I set my fish across the sink and promptly began to divide it into two-inch crosscut planks with a handsaw I used only for this purpose. While I worked, I thought about the coming of the next Great Depression and wondered how America would fall apart: Slowly or quickly? From the coasts inward or the middle out? With great fanfare or in a puff of smoke? And in which direction would everyone run this time? I also wondered if it had been wise to quit my job and sell my car.

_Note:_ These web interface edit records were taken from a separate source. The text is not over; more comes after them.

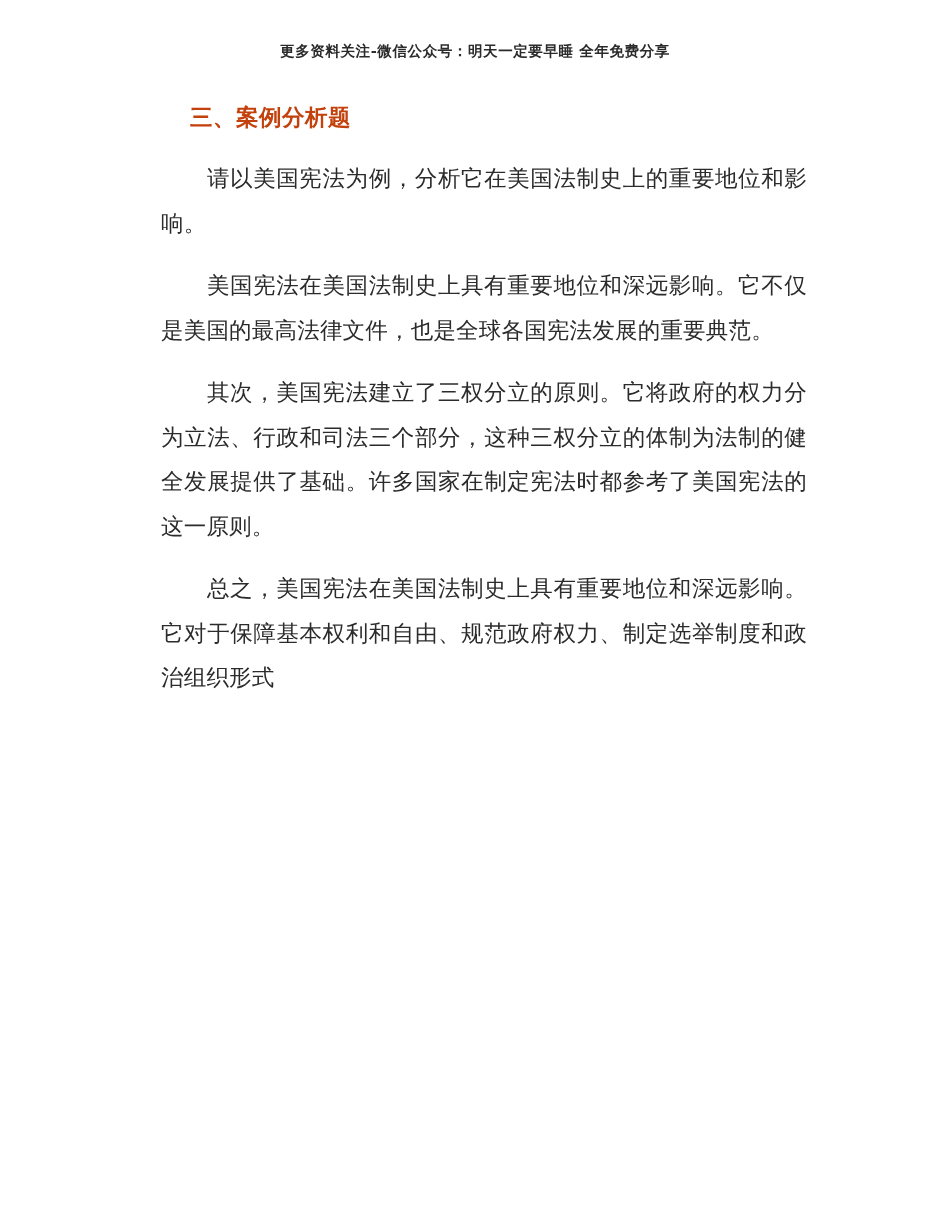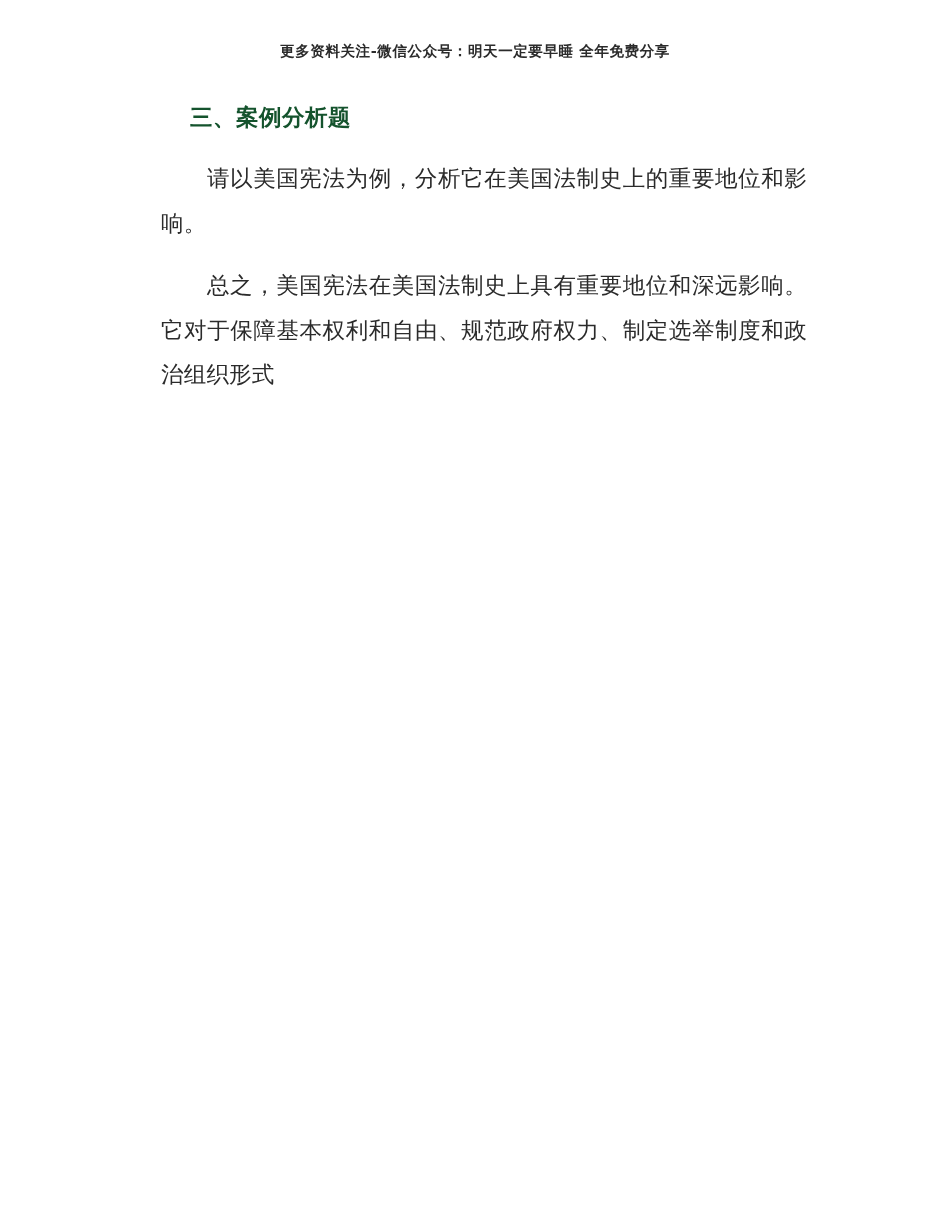--- a/index.html
+++ b/index.html
@@ -37,7 +37,7 @@
   .section-heading {
     font-size: 22.5px;
     line-height: 34px;
-    color: #14532d;
+    color: #c2410c;
     text-indent: 45px;
     margin: 0 0 22px 0;
     letter-spacing: 0.5px;

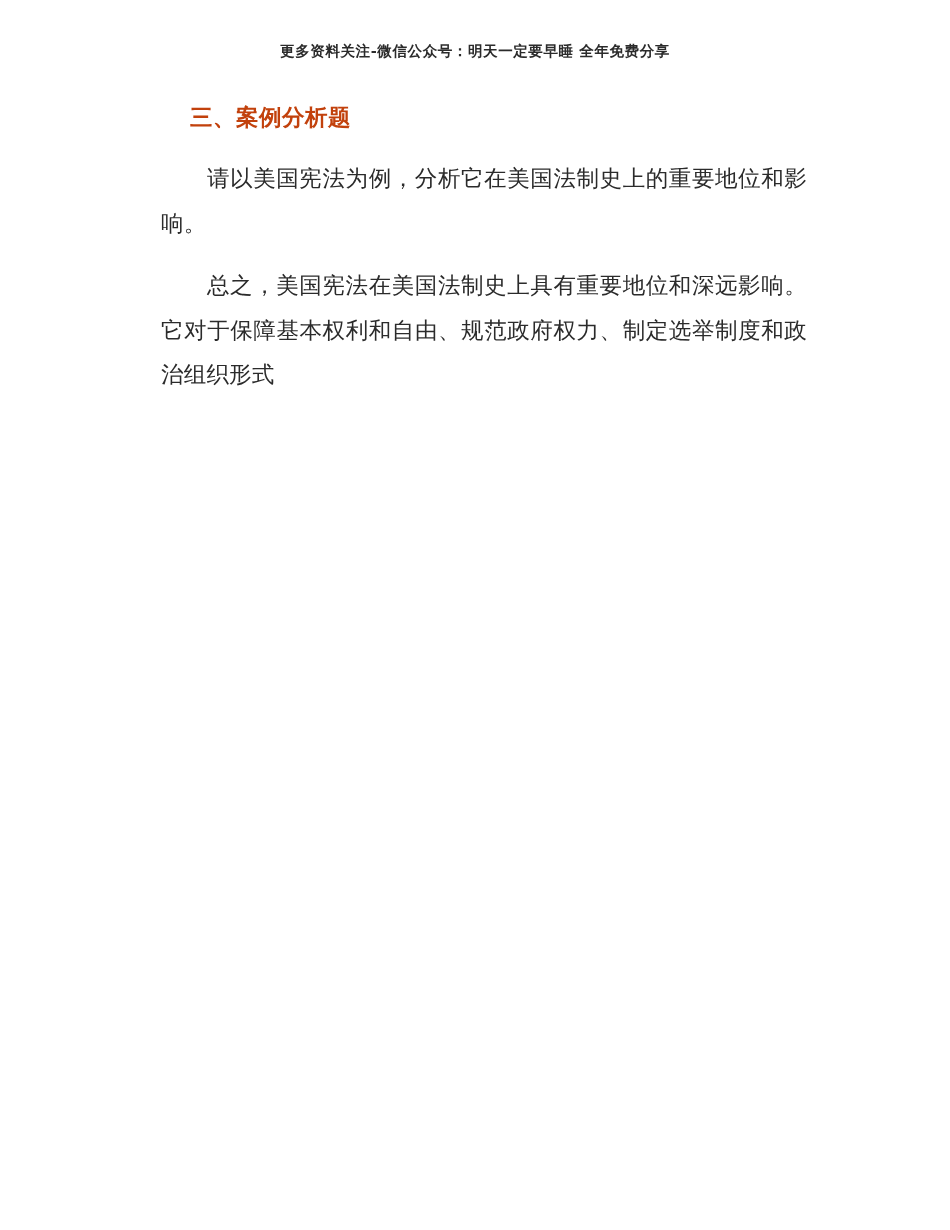--- a/index.html
+++ b/index.html
@@ -69,6 +69,7 @@
 
     <p class="para">请以美国宪法为例，分析它在美国法制史上的重要地位和影响。</p>
 
+    <p class="para">美国宪法在美国法制史上具有重要地位和深远影响。它不仅是美国的最高法律文件，也是全球各国宪法发展的重要典范。</p>
 
 
 

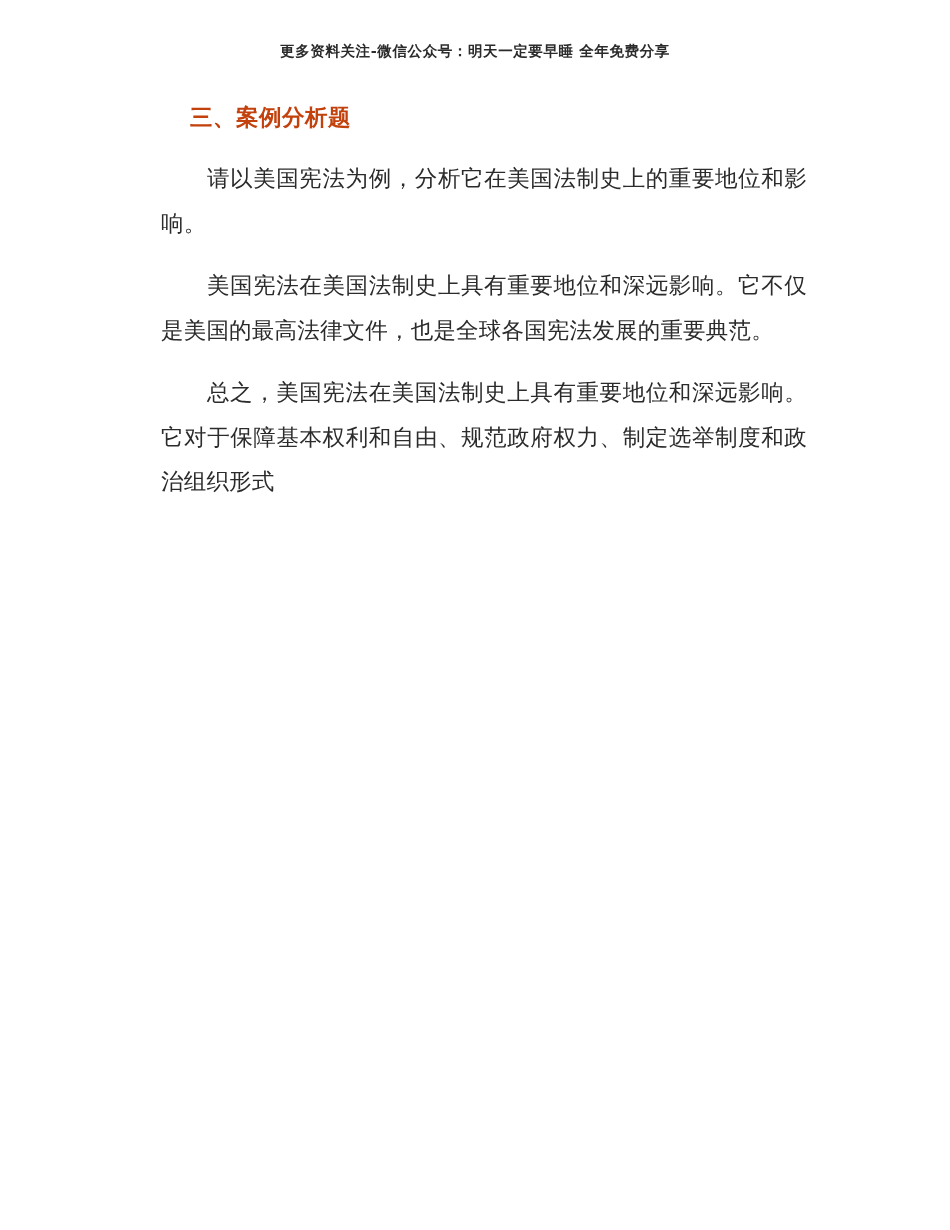--- a/index.html
+++ b/index.html
@@ -72,6 +72,7 @@
     <p class="para">美国宪法在美国法制史上具有重要地位和深远影响。它不仅是美国的最高法律文件，也是全球各国宪法发展的重要典范。</p>
 
 
+    <p class="para">其次，美国宪法建立了三权分立的原则。它将政府的权力分为立法、行政和司法三个部分，这种三权分立的体制为法制的健全发展提供了基础。许多国家在制定宪法时都参考了美国宪法的这一原则。</p>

Sawing up a frozen albacore is not much different from sawing up a green tree trunk. I got about twelve steaks, which I wrapped and stacked in the freezer beside all the wild game that Mrs. Vollstanger had cleaned out of her recently deceased husband’s stand-up freezer and donated to me. A big-game hunter, he had labeled all his Cryovacked packages in permanent black marker:
ELK, ELEPHANT, BLACK BEAR, ZEBRA, GAZELLE
. So far I had been reluctant to try any of it for fear that Mrs. Vollstanger had actually killed, dressed, and Cryovacked her husband.

I also had a twenty-five-pound bag of pink beans, a twenty-five-pound bag of black-eyed peas, a twenty-five-pound bag of brown rice, ten pounds of white flour, four pounds of oats, and two pounds of buckwheat—a proper head start, I thought, on the anarchy and economic despair to come.

 

The door to Mrs. Vollstanger’s apartment was open, and before I could knock, she invited me in. Mrs. Vollstanger had a big, well-lit, orderly apartment on the southwest corner, with a panoramic view of the bay and the Samoa pulp mill. You could predict with fair accuracy what the weather would be like by which way the smoke blew from the mill. Usually it was blowing in from the ocean, which meant fog and rain, but today the smoke flowed north, indicating fair weather.

“You’ve heard that the market slipped?” she said, handing me the envelope with the eviction notice for Annabelle Taft inside.